By following the law here you avoid any personal liability.


Here below is the process.

Law about noticing creditors..



It may be advisable for you the Executor to obtain an order requiring public notice to creditors of the decedent requiring then to present their claims within six months from the time of the order. This notice is published by the Surrogate. The Executor may then act in reliance upon the belief that all creditors have presented claims within that period.


At this point if the credit cards accounts do not file claims then you pay the ones you have and then you could distribute the boat to yourself as heir here with court approval.If the creditors here exceed the money you have on hand you would have to sell the boat here to pay creditors to avoid personal liability.
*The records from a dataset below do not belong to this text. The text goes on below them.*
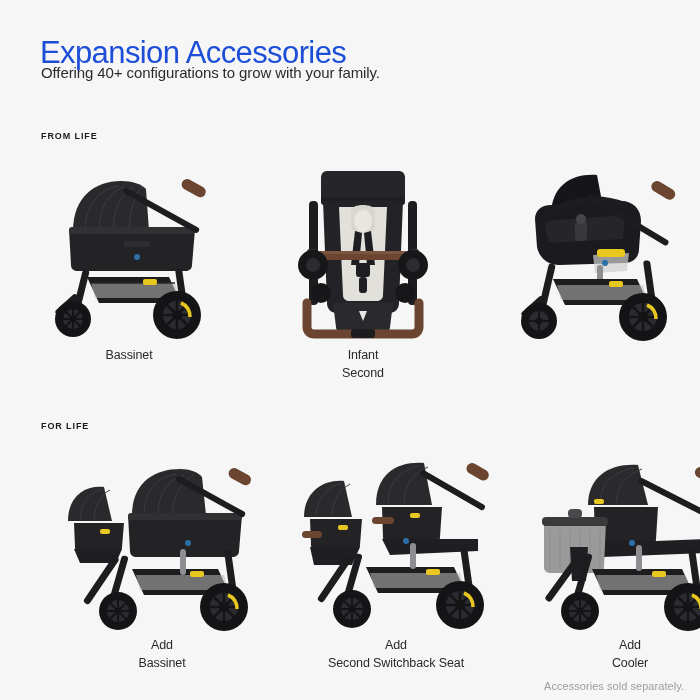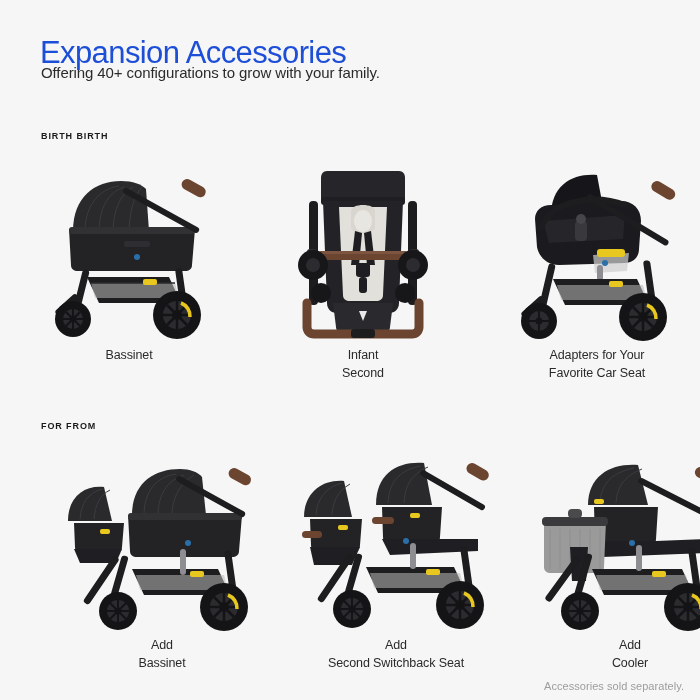"BIRTH BIRTH" div.section-label { text: BIRTH BIRTH -> FROM LIFE }
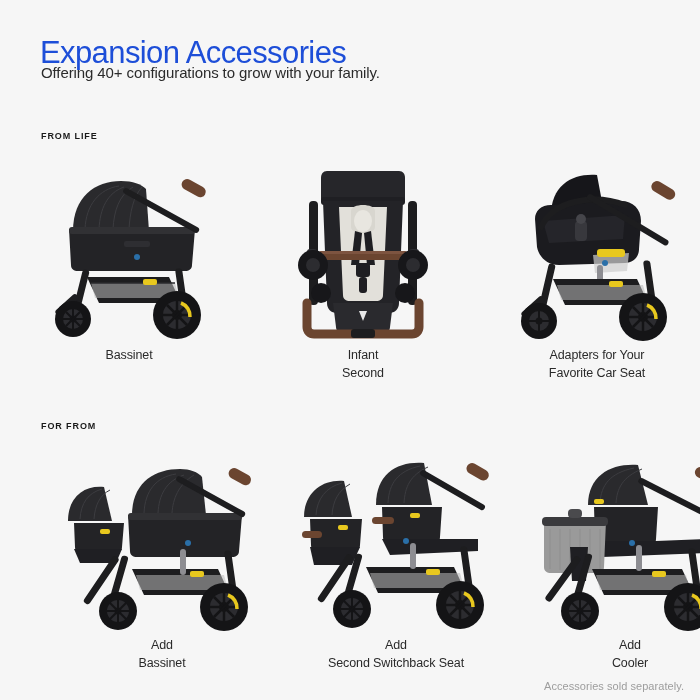"Adapters for Your" div.caption { html: <div>Adapters for Your Favorite Car Seat</div> -> none }
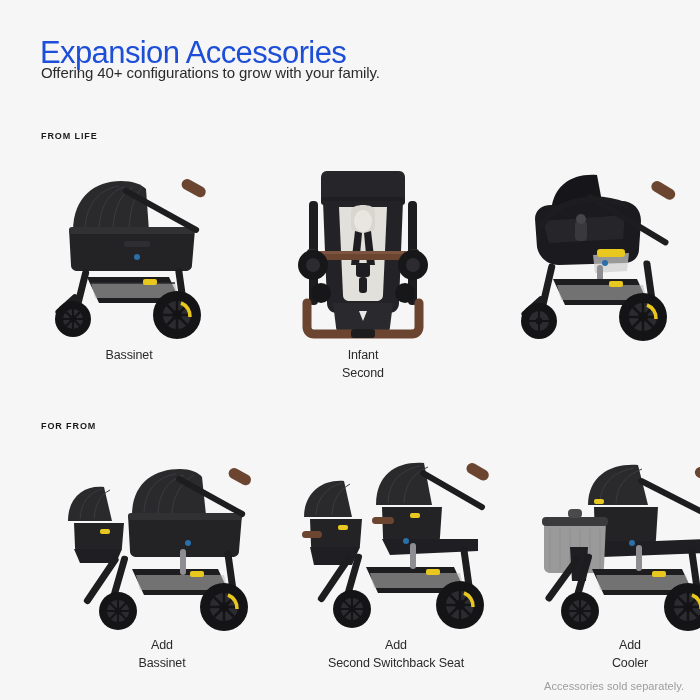"FOR FROM" div.section-label { text: FROM -> LIFE }
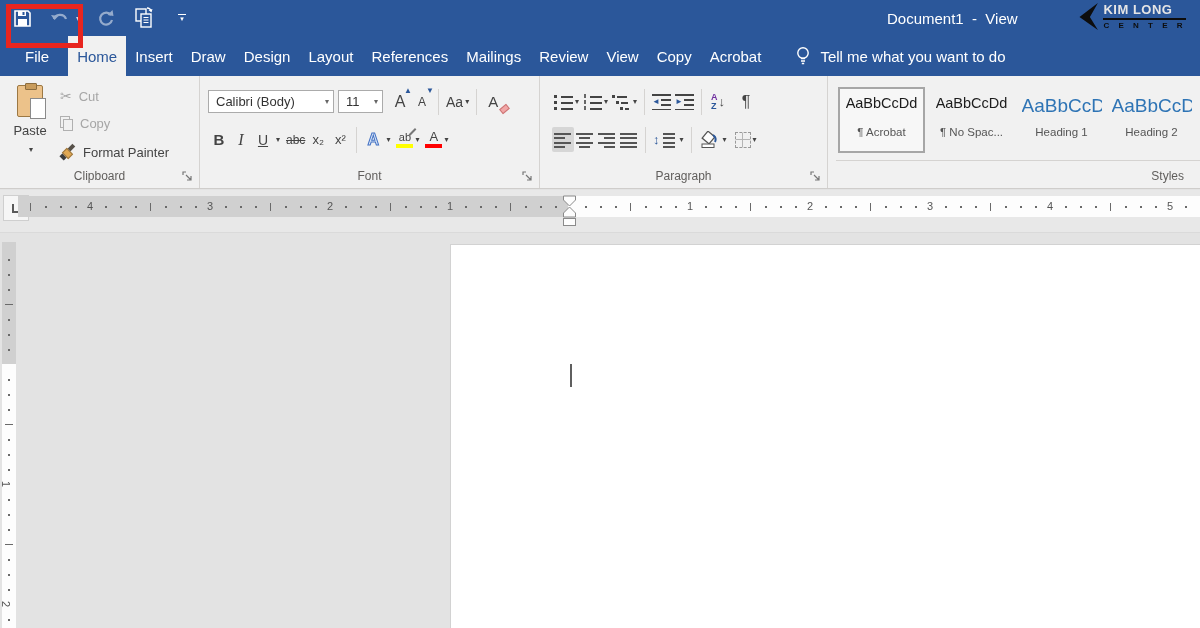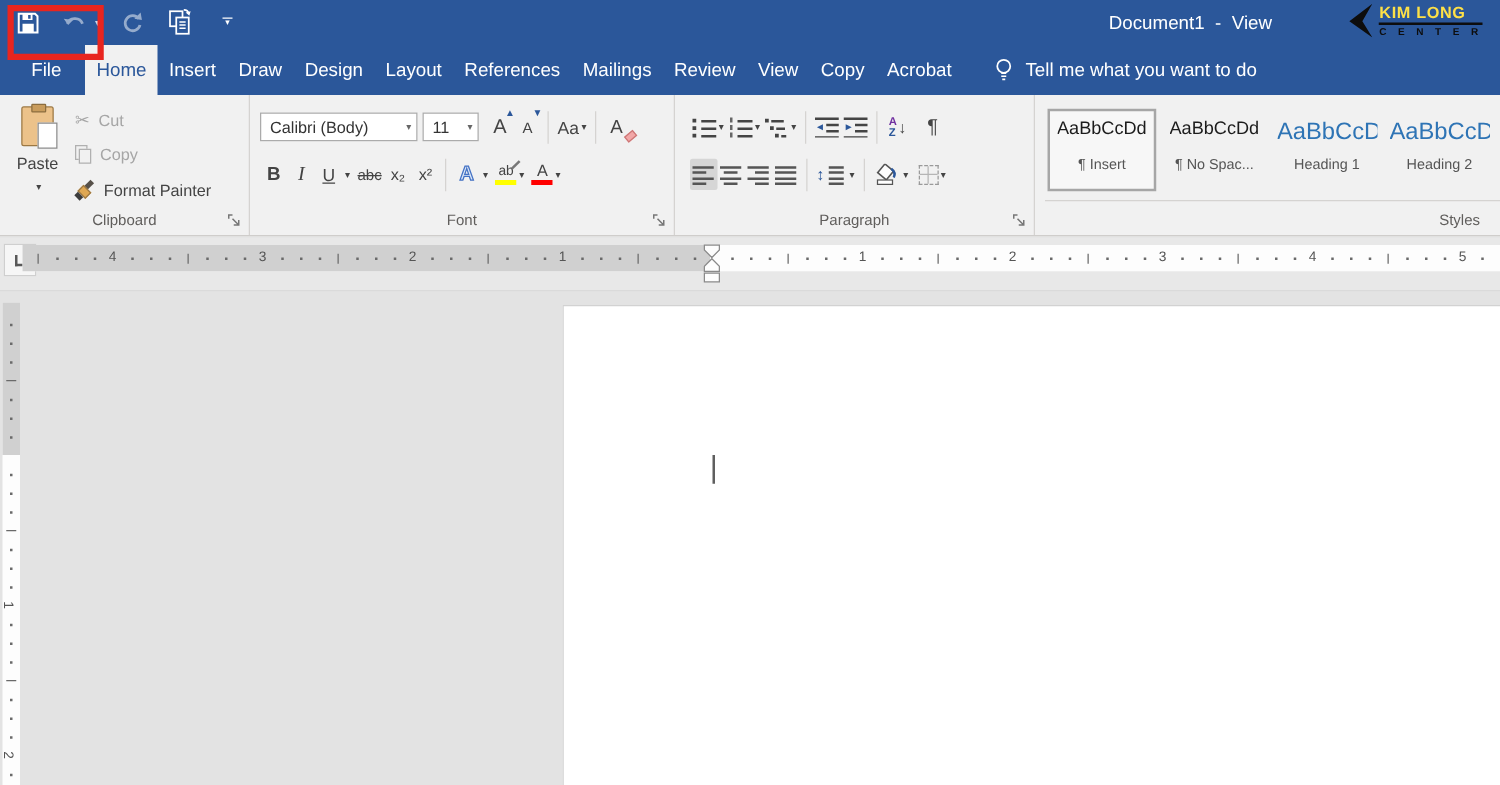"KIM LONG" .logo-t1 { color: #fde047 -> #e5e5e5 }
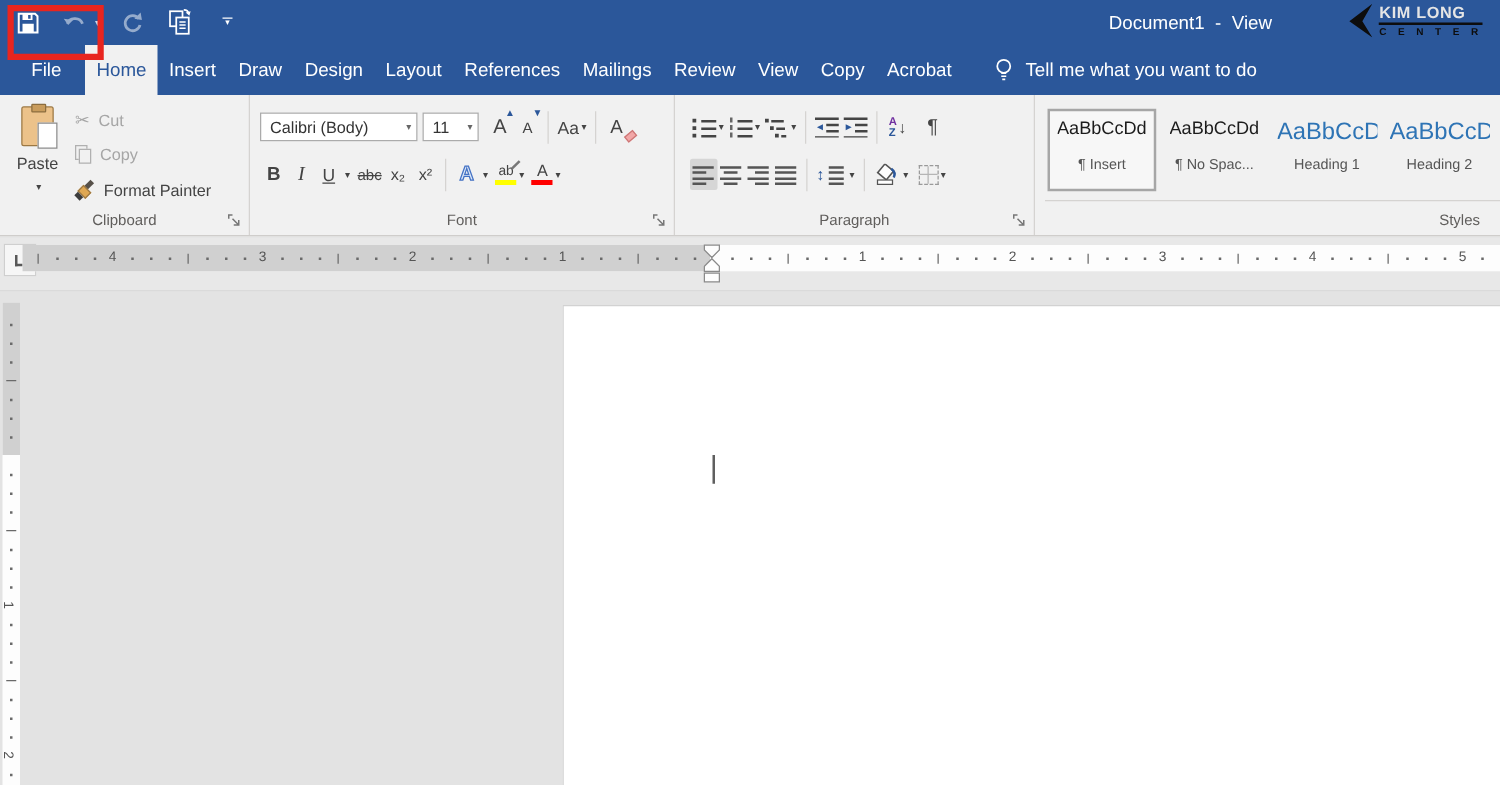"¶ Insert" span.sname { text: Insert -> Acrobat }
Please let me know if you have more follow up.Thanks for letting me be off assistance today.


[ 4:80-8. Notice to Creditors to Present Claims ]
[If an order is entered under N.J.S.A. 3B:22-4, a notice stating the entry, the date thereof, on whose application, and what directions are thereby given, shall be mailed by the personal representative to each creditor of the estate of which the personal representative knows or which can be ascertained by reasonable inquiry, by ordinary mail directed to the creditor's last known address, and shall be published once in such one or more newspapers of this State as may be directed in the order, the publication to be made within 20 days after the date of the order. Such further notice shall be given as the court directs.]